Apollo Global Management has called off plans to buy parts of Greensill Capital’s business, according to two people familiar with the matter.
The US private equity group has ended talks with Greensill’s administrators, bringing an end to a proposed $59.5m deal for parts of the ailing finance company that it had been trying to strike for most of the past fortnight.
Apollo had been interested in Greensill’s intellectual property and IT systems and its Finacity arm, which provides administrative services. It had previously offered to take on “the majority” of the more than 500 employees of its UK business, Greensill Capital Management Company.
However, that deal came close to collapse earlier this week when Taulia, which provides the digital platform that most of Greensill’s customers use, sought to move its users to other providers such as JPMorgan, a move that threatened to shift some of Greensill’s best blue-chip clients out of Apollo’s reach and thwart a deal. The group had attempted to revive an agreement since then, but the people said this had failed.
Apollo declined to comment.
Meanwhile, Sanjeev Gupta is in talks with the administrators of Greensill Capital UK, his company’s main lender, about a standstill agreement on his business empire’s debt pile.
The industrialist told staff in an email that GFG Alliance hoped to provide an update on “a formal standstill agreement that would put on hold arrangements between the two parties and allow both sides more time to assess and negotiate next steps”.
Talks to secure long-term financing from other providers are continuing, Gupta said, but he cautioned that “given the scale of our operations this process will take some time to organise”. All businesses, he said, should conserve cash in the meantime and “reduce their call on group resources”.
Gupta’s sprawling metals conglomerate, which includes Britain’s third-largest steel producer and numerous plants in Europe and Australia, has been rocked by the collapse of Greensill.

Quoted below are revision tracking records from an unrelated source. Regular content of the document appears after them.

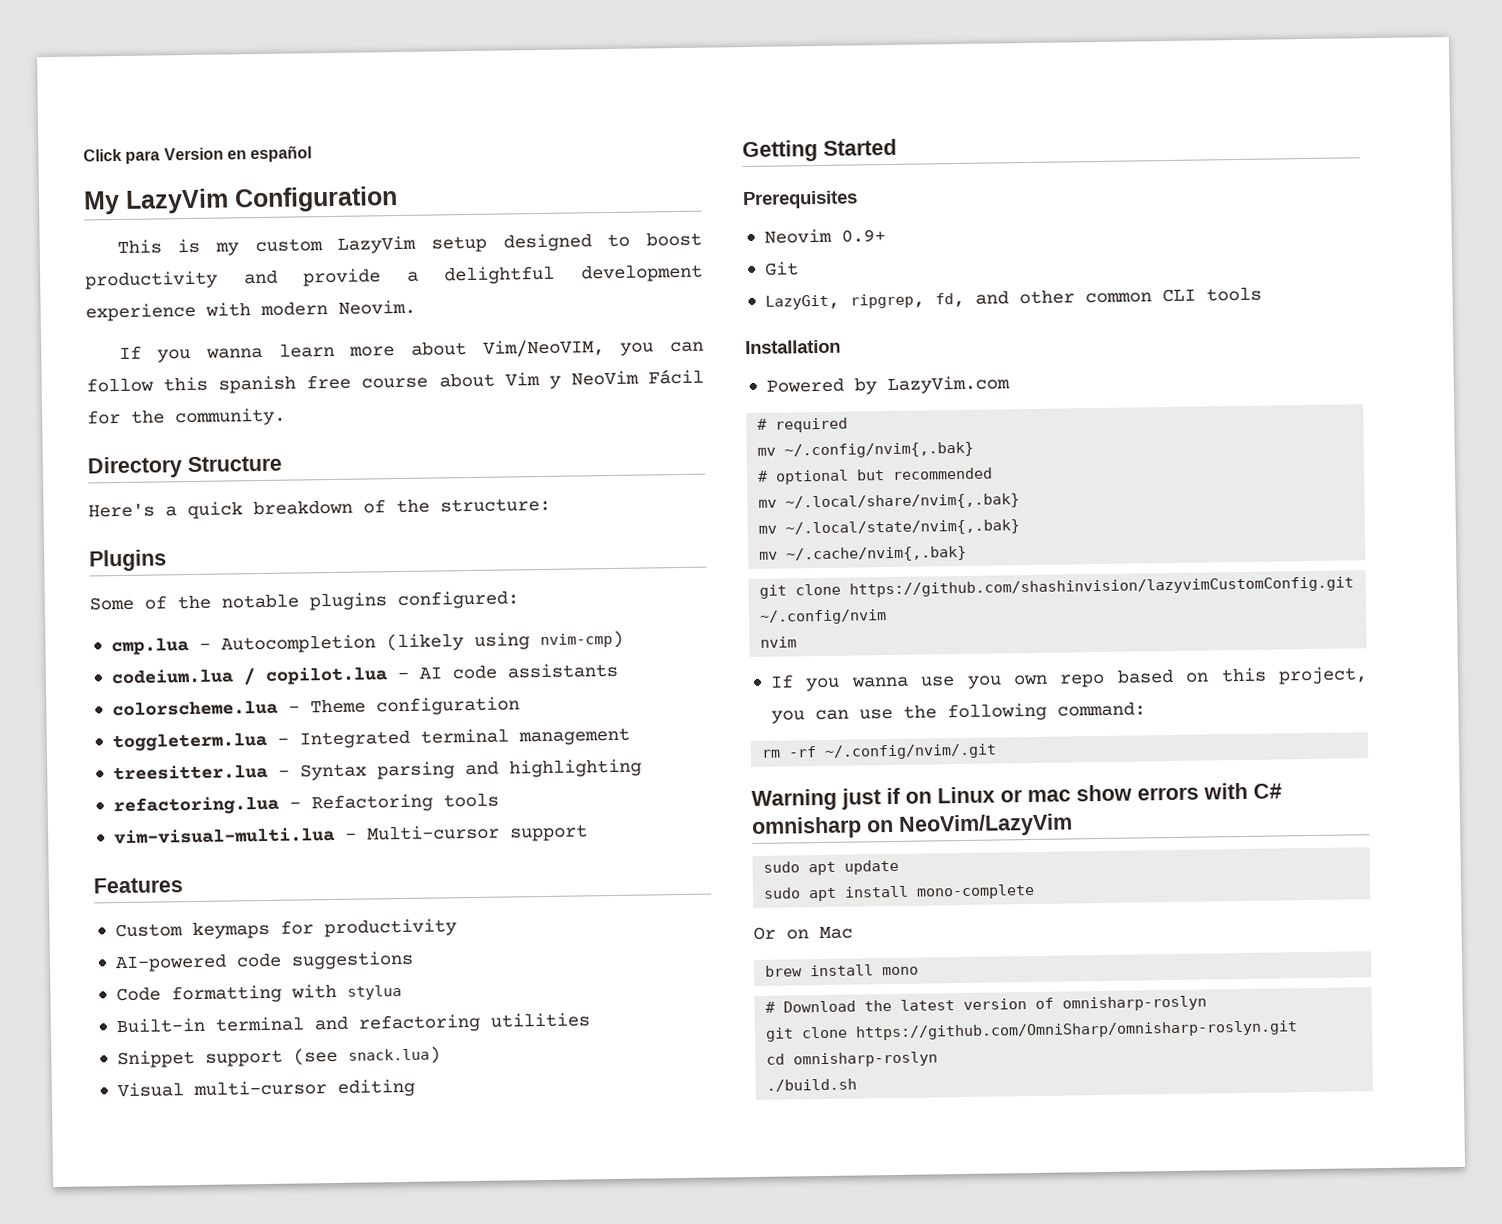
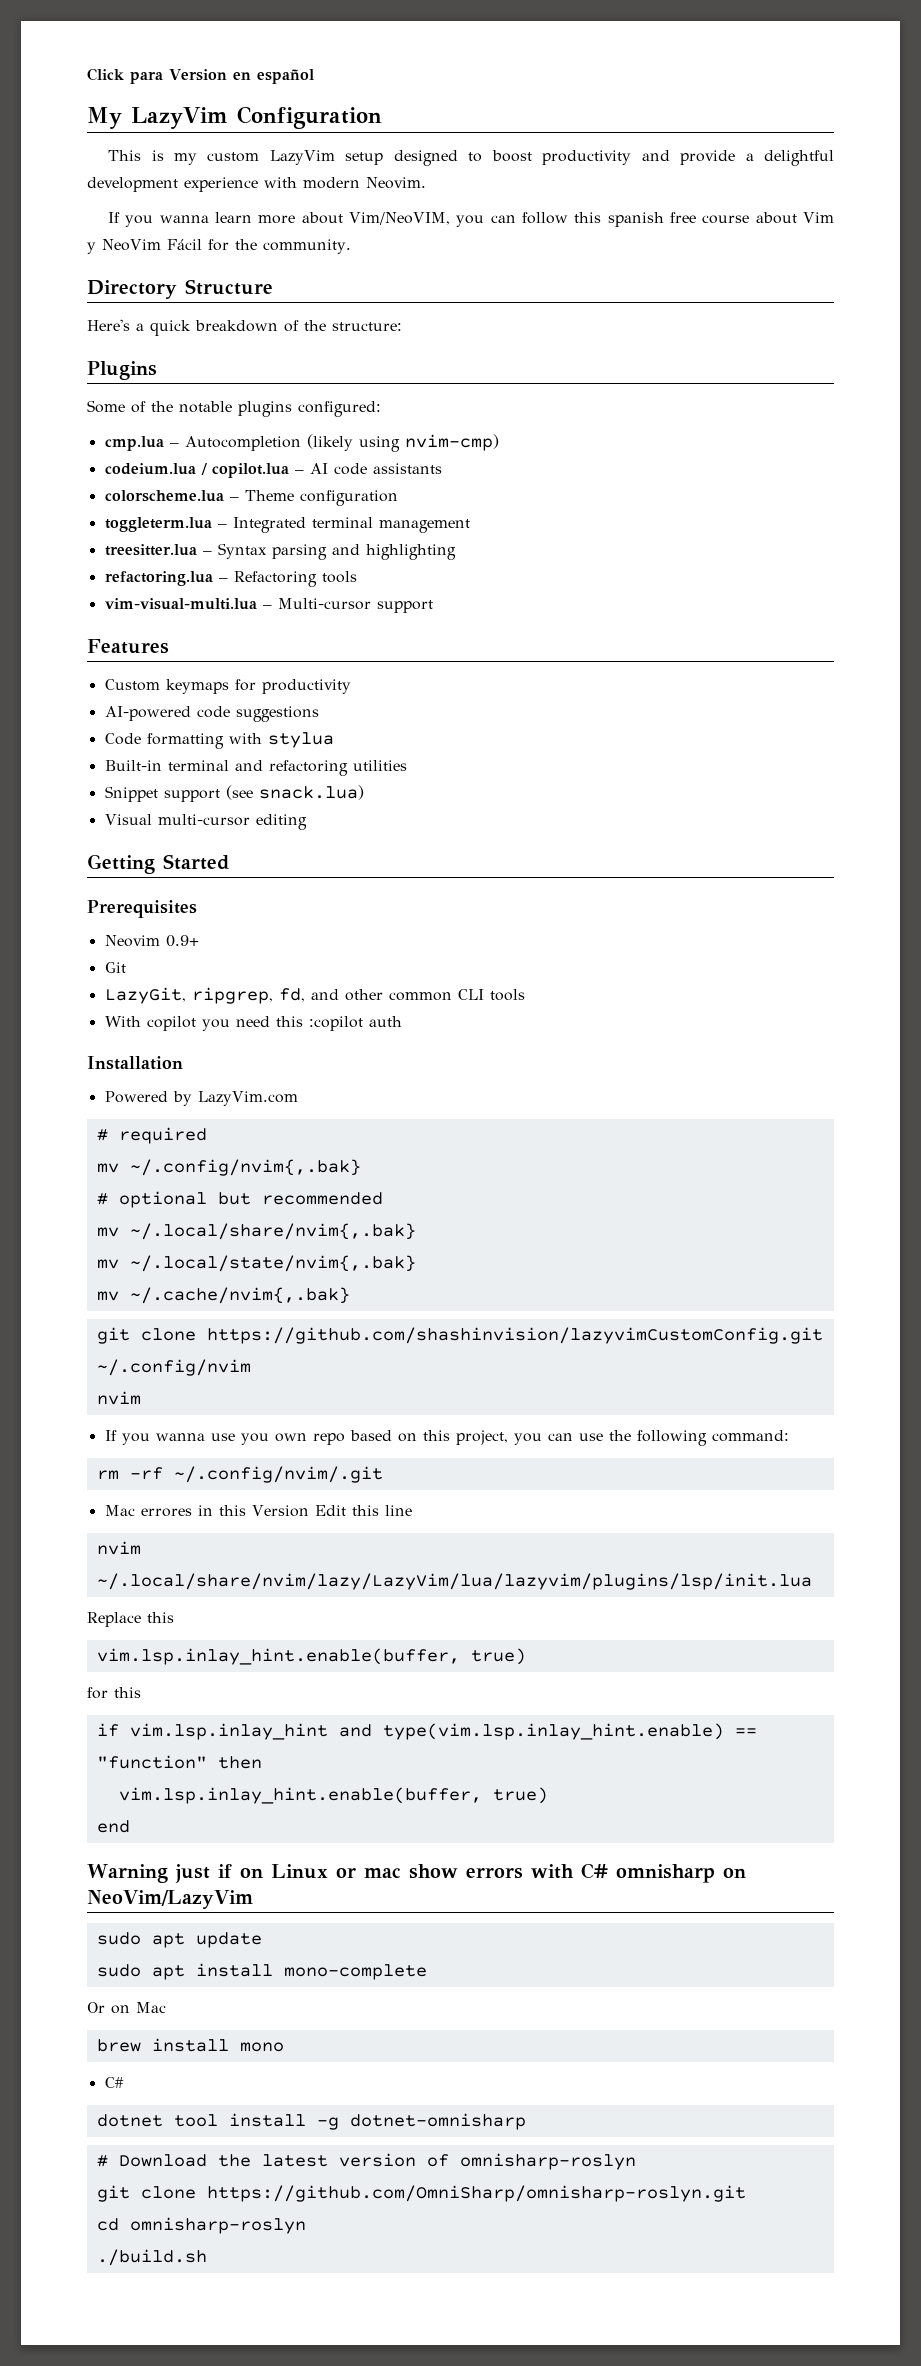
+ With copilot you need this :copilot auth
+ Mac errores in this Version Edit this line
+ nvim ~/.local/share/nvim/lazy/LazyVim/lua/lazyvim/plugins/lsp/init.lua
+ Replace this
+ vim.lsp.inlay_hint.enable(buffer, true)
+ for this
+ if vim.lsp.inlay_hint and type(vim.lsp.inlay_hint.enable) == "function" then
+ vim.lsp.inlay_hint.enable(buffer, true)
+ end
  brew install mono
+ C#
+ dotnet tool install -g dotnet-omnisharp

The group is racing to find new financing after Greensill Capital filed for insolvency on Monday.
Lawyers for Greensill told a London court it had $5bn of exposure to Gupta’s GFG and that businesses within the company were “experiencing financial difficulties”. Court documents also confirmed a Financial Times report that GFG had stopped making repayments to Greensill and had fallen into default on its borrowings.

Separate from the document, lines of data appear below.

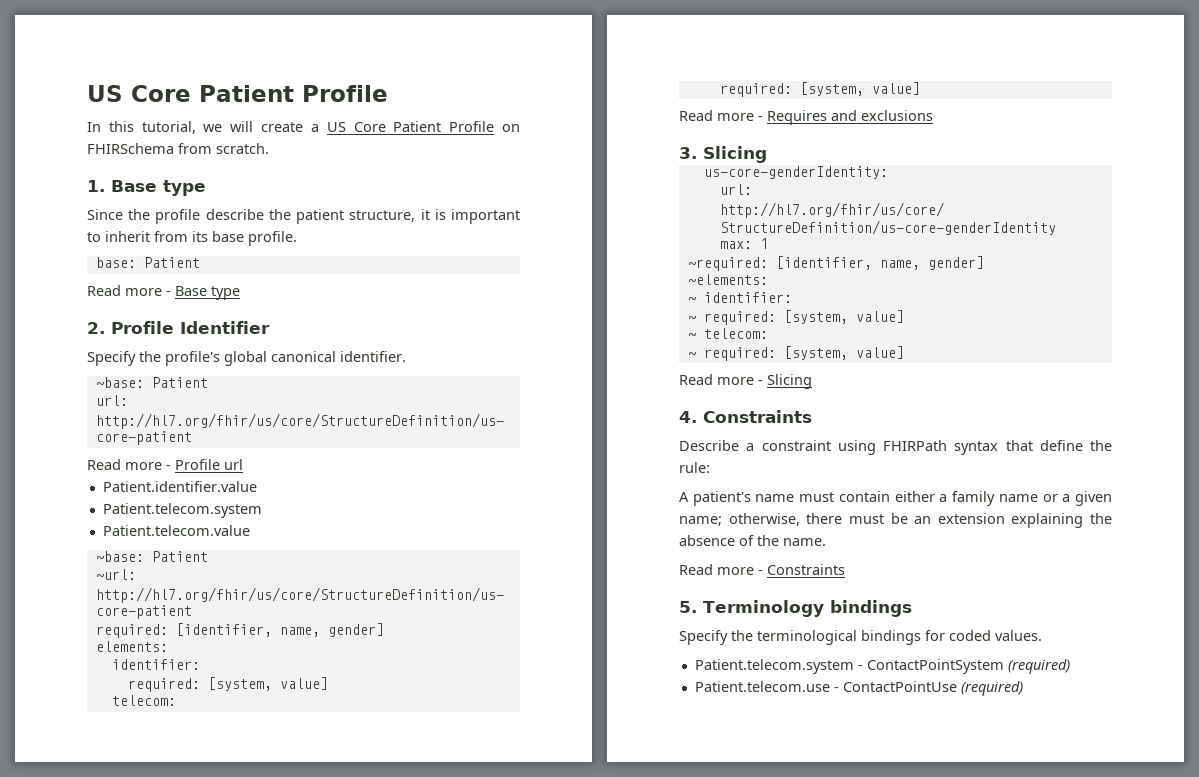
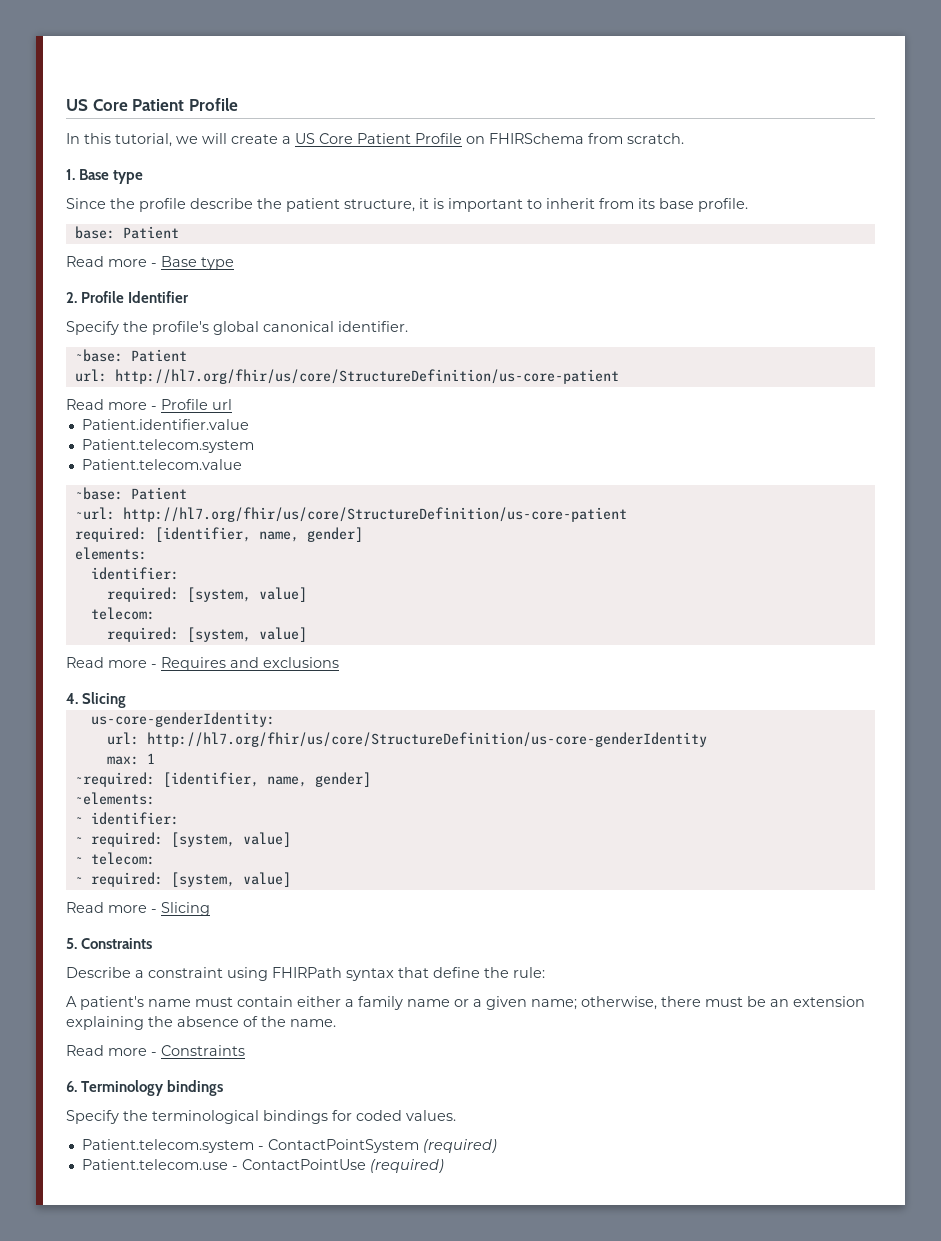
- 3. Slicing
+ 4. Slicing
- 4. Constraints
+ 5. Constraints
- 5. Terminology bindings
+ 6. Terminology bindings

Crucial for the fortunes of GFG will be to agree a standstill agreement on the debt. One adviser close to the process said it was possible a deal could be struck as soon as Friday but cautioned that “there were still potential complications”.
Several of GFG’s European steel plants are feeling the financial strain as suppliers have started to limit their supplies to reduce their own exposure in the event of a financial collapse.
ArcelorMittal is asking for cash payment upfront for deliveries to the group’s downstream processing mills in Liège, Belgium, and Dudelange, Luxembourg, according to people familiar with the situation. The steel giant supplies them with hot rolled coil to make galvanised material, part of an agreement struck in 2019 when GFG bought the plants from ArcelorMittal. If Liberty Steel, the steel subsidiary of GFG, is not able to secure hot rolled coil from ArcelorMittal it may have to purchase material in the open market, where supplies are currently tight.
ArcelorMittal said it was “constructively working with Liberty to ensure continuity of the contract”.
Liberty Steel said: “We can confirm a temporary issue with one of our [hot rolled coil] suppliers to Liberty Liège-Dudelange and Magona has been successfully concluded using our normal commercial dispute procedures.”
GFG hired a clutch of advisers this week to help it secure the future of its businesses, including investment bank PJT Partners and restructuring specialists Alvarez & Marsal. Norton Rose Fulbright is also advising.